Rescued from the Heart of Darkness – Friday, April 13th, 1945 - davesailer
https://flashbak.com/the-true-story-of-the-holocaust-train-rescued-from-the-heart-of-darkness-friday-april-13th-1945-416548/
======
sysbin
‘I cannot believe, today, that the world almost ignored those people and what
was happening. How could we have all stood by and have let that happen? They
do not owe us anything. We owe them, for what we allowed to happen to them.’ –
Carrol Walsh, Liberator

I struggle to not think the same problem is still happening today in society.

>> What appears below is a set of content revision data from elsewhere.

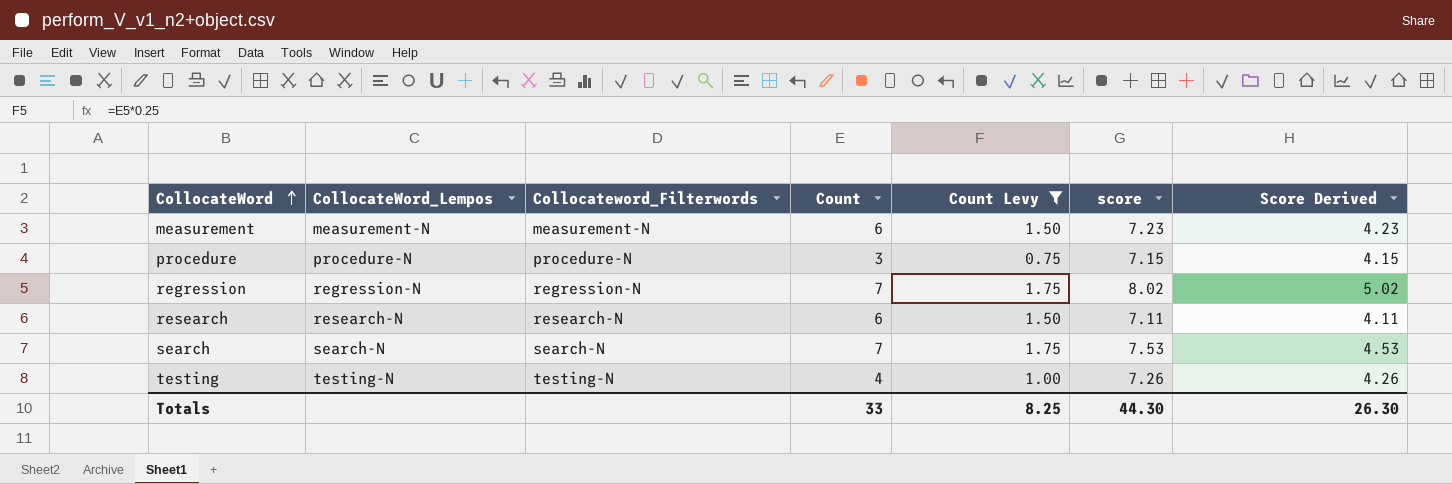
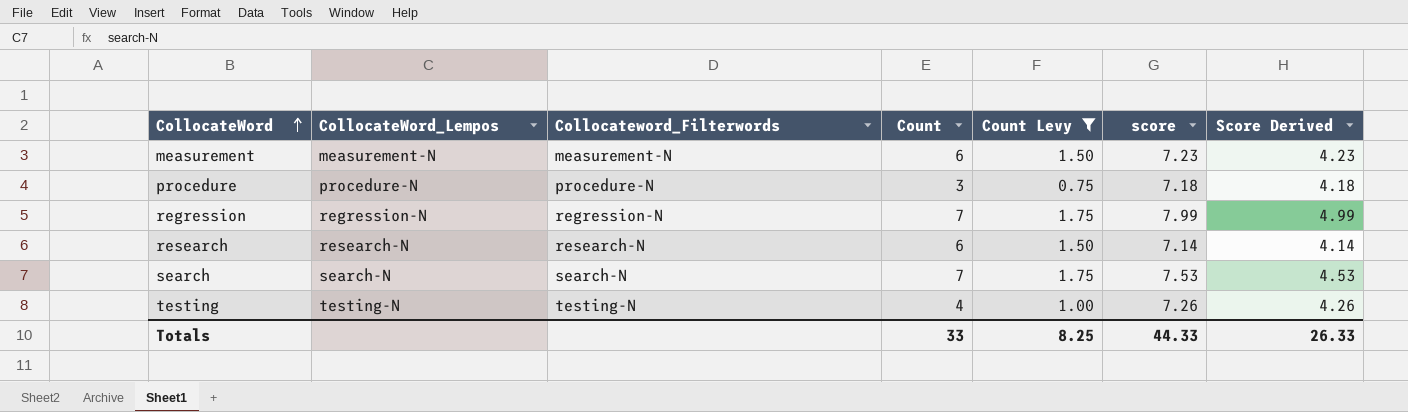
procedure | score: 7.15 -> 7.18
procedure | Score Derived: 4.15 -> 4.18
regression | score: 8.02 -> 7.99
regression | Score Derived: 5.02 -> 4.99
research | score: 7.11 -> 7.14
research | Score Derived: 4.11 -> 4.14
Totals | score: 44.30 -> 44.33
Totals | Score Derived: 26.30 -> 26.33

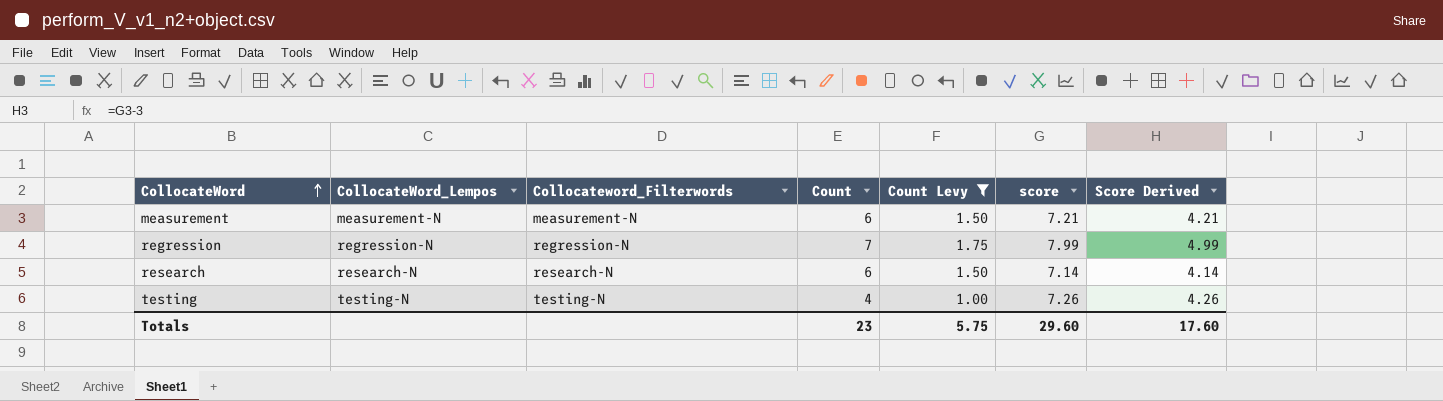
row procedure: procedure-N | procedure-N | 3 | 0.75 | 7.18 | 4.18 -> none
row search: search-N | search-N | 7 | 1.75 | 7.53 | 4.53 -> none
measurement | score: 7.23 -> 7.21
measurement | Score Derived: 4.23 -> 4.21
Totals | Count: 33 -> 23
Totals | Count Levy: 8.25 -> 5.75
Totals | score: 44.33 -> 29.60
Totals | Score Derived: 26.33 -> 17.60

The less privilege people by fate become depressed to the point of suicide and
society doesn't have the resources to fix them because people don't care.
These people will typically be abandoned by their friends or family and
because who wants them in their life? God obviously never liked the sick
anyway.

Another similar class of people are the ones who end up in prison. Once again
fate of being less privileged and when it comes to the necessary variables to
not have the bad events occur.

I've read enough on neuro science, determinism and don't believe these
misfortunate had any real choice in how their life transpired. People don't
want to acknowledge what has already been known hundreds of years ago. The
philosophy of determinism and how we're all just products of our birth with
every event factoring from the preceding. I hope some day people can
acknowledge it and we move forward & towards a modal that doesn't accept
everything as punishment & ostracizing towards ignoring the ugliness of
reality.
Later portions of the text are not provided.